Heidegger afferma che

il fittizio e dominante «sapere» o «non-sapere» circa il più proprio essere-alla fine è solo l’espressione della possibilità estensiva di tenersi in questo essere in maniere diverse. Che in effetti molti in prima istanza e per lo più non sappiano della morte, non va addotto a prova che l’essere-alla morte non apparterrebbe «generalmente» all’esserci, ma solo che l’esserci in prima istanza e per lo più, fuggendo davanti-a esso, vela a se stesso il suo più proprio essere-alla morte3.

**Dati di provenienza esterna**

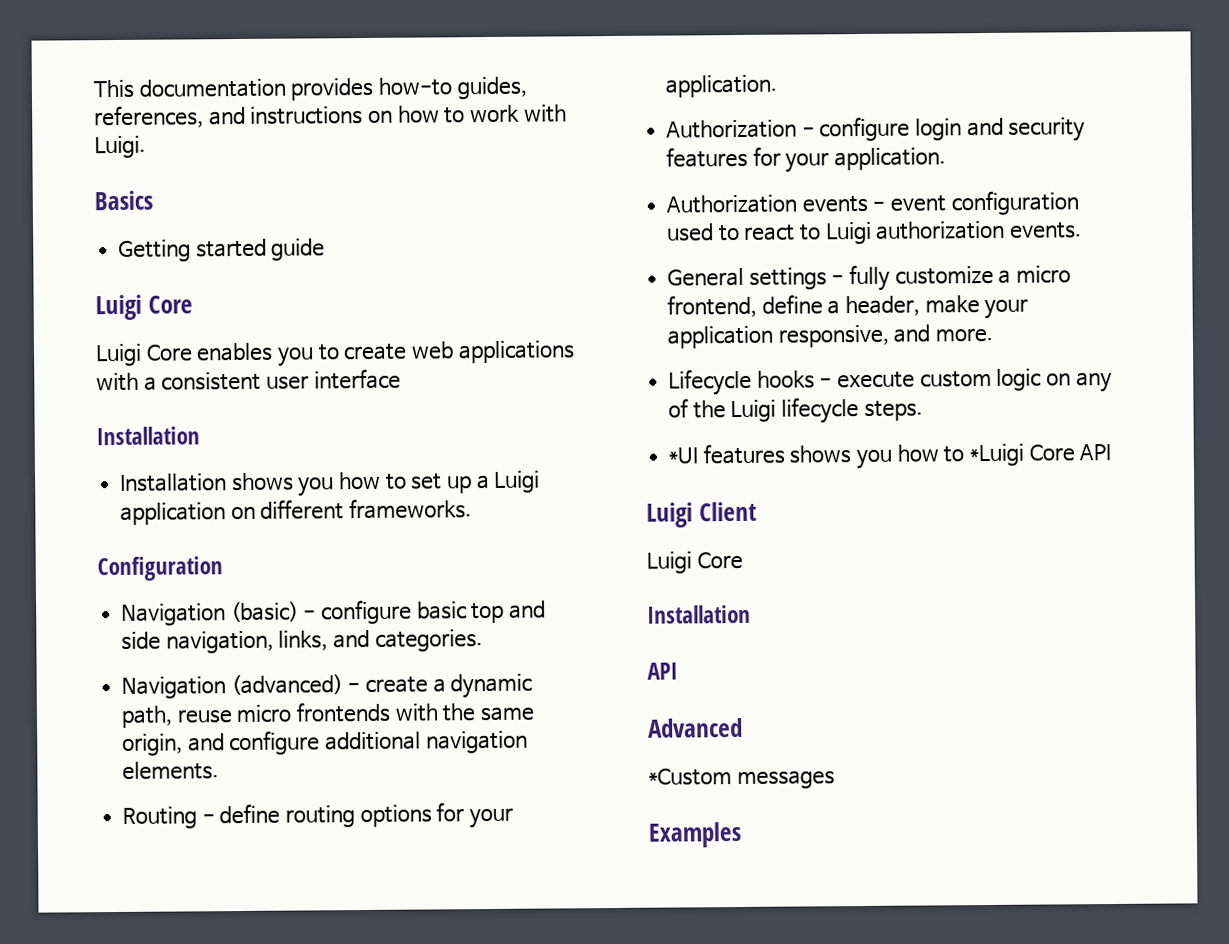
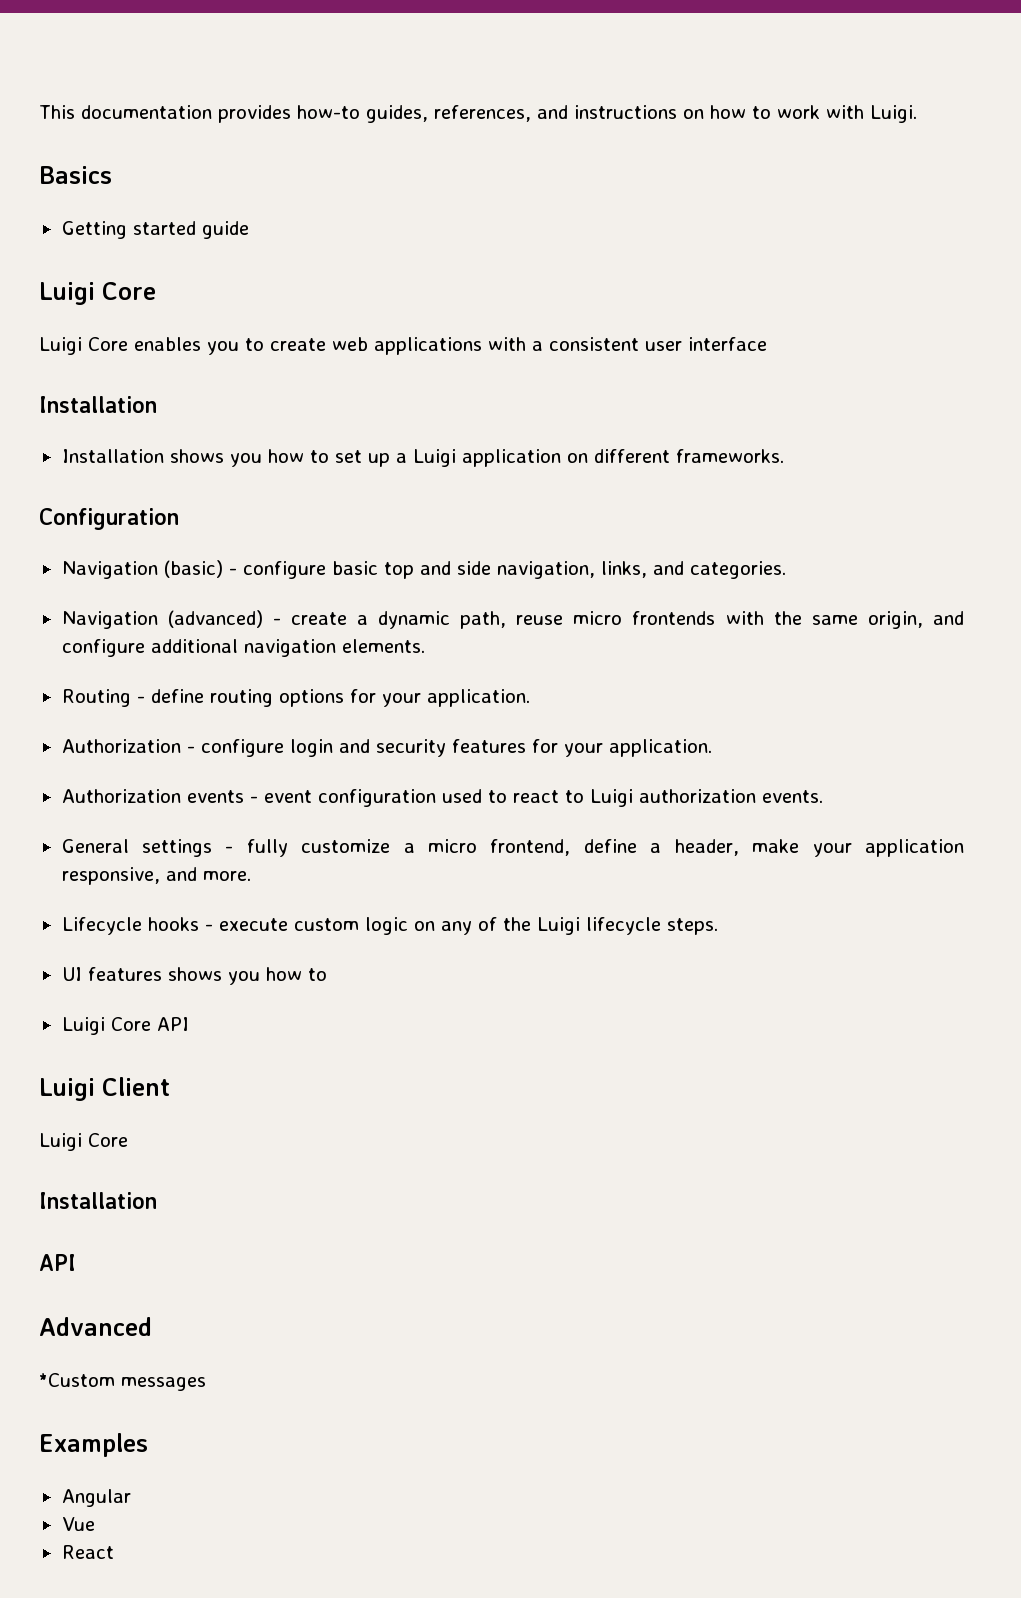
- *UI features shows you how to *Luigi Core API
+ UI features shows you how to
+ Luigi Core API
+ Angular
+ Vue
+ React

Il dono di Prometeo non ha sconfitto la morte, ne ha solo obliato l’incombenza. L’uomo sa comunque che deve morire, questo è inevitabile; l’unica cosa che gli resta è la fuga. L’uomo fugge dalla morte ma la morte non fugge dall’uomo; essa è infatti sempre presente in ogni momento. Ogni giorno, in ogni luogo, in ogni istante qualcuno muore e chi sopravvive al defunto è spettatore della sua fine. Quotidianamente si è spettatori della morte, quotidianamente si muore. Tuttavia,

in quel modo di parlare, lo intendiamo come un qualcosa di indeterminato che, prima o poi, da qualche parte deve pur avvenire, ma che intanto non è ancora sottomano per noi, e quindi non rappresenta una minaccia. Il «si muore» diffonde l’opinione che la morte colpisca, per così dire, il si. La spiegazione pubblica dell’esserci dice «si muore» perché, così, ciascun altro e ciascuno di noi può continuare a dire a se stesso: come ogni volta, non proprio io; infatti questo si è il nessuno. Il «morire viene appiattito e ridotto a un’occorrenza che colpisce bensì l’esserci, ma non appartiene propriamente a nessuno4.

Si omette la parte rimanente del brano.